Sunday, Jun. 29, 2025
Speaker – UU Rev Ben Bortin
Biography:
UU Rev. Ben Bortin graduated from the University of California with a major in history, specializing in Asian history. He is also a graduate of Starr King School for the Ministry in Berkeley, California. He has served as minister for UU congregations in Duluth, Minnesota, and Staten Island, New York, and as Membership Coordinator for the UU Congregation at Shelter Rock in Manhasset, New York. Currently, he serves as minister of the UU Fellowship of the North Fork, in Jamesport, NY. His denominational and community involvements have included serving as President of the UU United Nations Office, Secretary and Treasurer of the New York Metro UU Ministers Association, a board member of the Religious Coalition for Abortion Rights, and a board member of Project Hospitality, an organization serving homeless people in Staten Island, New York. He is also part of a Social Action Committee with the Ethical Humanist Society of Long Island. He also serves on the “Caring Circle” of his 40 apartment UU Complex, Hadley House.
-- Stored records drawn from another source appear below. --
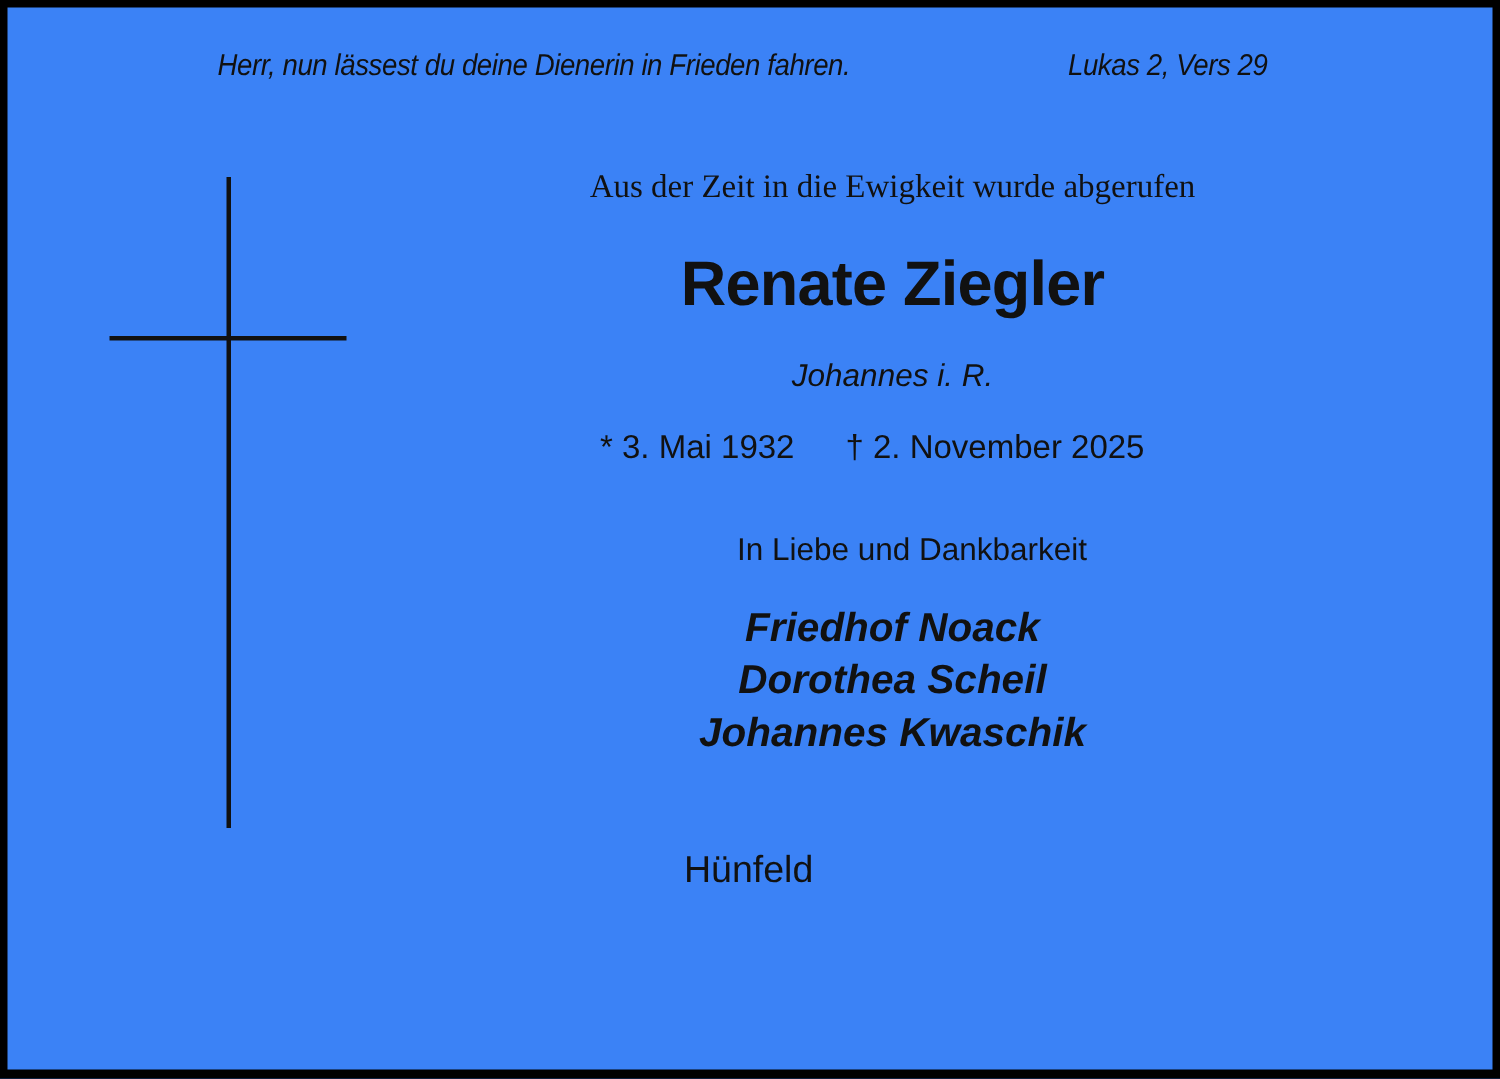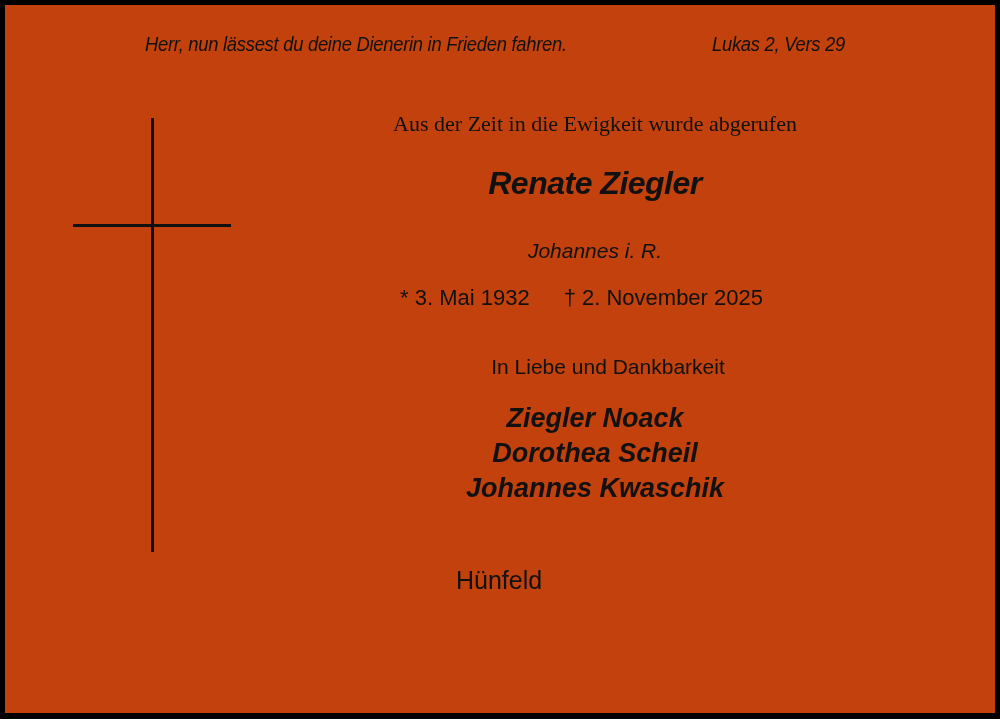--- a/index.html
+++ b/index.html
@@ -1,29 +1,29 @@
 <!DOCTYPE html>
 <html><head>
   <meta charset="utf-8">
   <style>
     html, body { margin: 0; padding: 0; background: #000; }
     body { width: 1000px; height: 719px; position: relative; overflow: hidden; }
     .page {
       position: absolute; left: 5px; top: 5px; width: 990px; height: 708px;
-      background: #c2410c; color: #111;
+      background: #3b82f6; color: #111;
       font-family: "Liberation Sans", "DejaVu Sans", sans-serif;
     }
     .abs { position: absolute; white-space: nowrap; }
     .center { text-align: center; }
     .verse { top: 28px; left: 140px; font-style: italic; font-size: 20px; letter-spacing: -0.3px; transform: scaleX(0.92); transform-origin: left top; }
     .ref { top: 28px; left: 707px; font-style: italic; font-size: 20px; letter-spacing: -0.3px; transform: scaleX(0.92); transform-origin: left top; }
     .cross-v { position: absolute; left: 146px; top: 113px; width: 3px; height: 434px; background: #111; }
     .cross-h { position: absolute; left: 68px; top: 219px; width: 158px; height: 3px; background: #111; }
     .intro { top: 106px; left: 340px; width: 500px; font-size: 22px; font-family: Liberation Serif, serif; }
-    .name { top: 160px; left: 340px; width: 500px; font-size: 32px; font-weight: bold; font-style: italic; letter-spacing: -0.5px; }
+    .name { top: 160px; left: 340px; width: 500px; font-size: 42px; font-weight: bold; letter-spacing: -0.5px; }
     .title { top: 234px; left: 340px; width: 500px; font-size: 21px; font-style: italic; }
     .dates { top: 280px; left: 395px; font-size: 22px; }
     .dates .gap { display: inline-block; width: 34px; }
     .thanks { top: 350px; left: 353px; width: 500px; font-size: 21px; }
     .mourners { top: 396px; left: 340px; width: 500px; font-size: 27px; font-weight: bold; font-style: italic; line-height: 35px; }
     .place { top: 561px; left: 451px; font-size: 25px; }
     .service { top: 585px; left: 100px; width: 790px; font-size: 22px; line-height: 33px; }
   </style>
 </head>
 <body>
@@ -39,20 +39,20 @@
 
   <div class="abs center intro">Aus der Zeit in die Ewigkeit wurde abgerufen</div>
   <div class="abs center name">Renate Ziegler</div>
   <div class="abs center title">Johannes i. R.</div>
   <div class="abs dates">
     <span>* 3. Mai 1932</span><span class="gap"></span><span>† 2. November 2025</span>
   </div>
 
   <div class="abs center thanks">In Liebe und Dankbarkeit</div>
   <div class="abs center mourners">
-    <div>Ziegler Noack</div>
+    <div>Friedhof Noack</div>
     <div>Dorothea Scheil</div>
     <div>Johannes Kwaschik</div>
   </div>
 
   <div class="abs place">Hünfeld</div>
 
 </div>
 
 </body></html>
Topic: What Does Emerson Have to Tell Us?
“The mind on fire.” That’s how one biographer described Ralph Waldo Emerson. Philosopher, Poet, Transcendentalist, Unitarian Minister, and Unitarian Ministry Drop-out, Emerson’s impact has been a powerful and inspired one, both within and outside Unitarian and Universalist ranks.
It is almost an anniversary of his Divinity School Address, which became both famous and infamous after he delivered it in 1838.
A look at that oration, and at Emerson more generally, the man, his message, and his influence.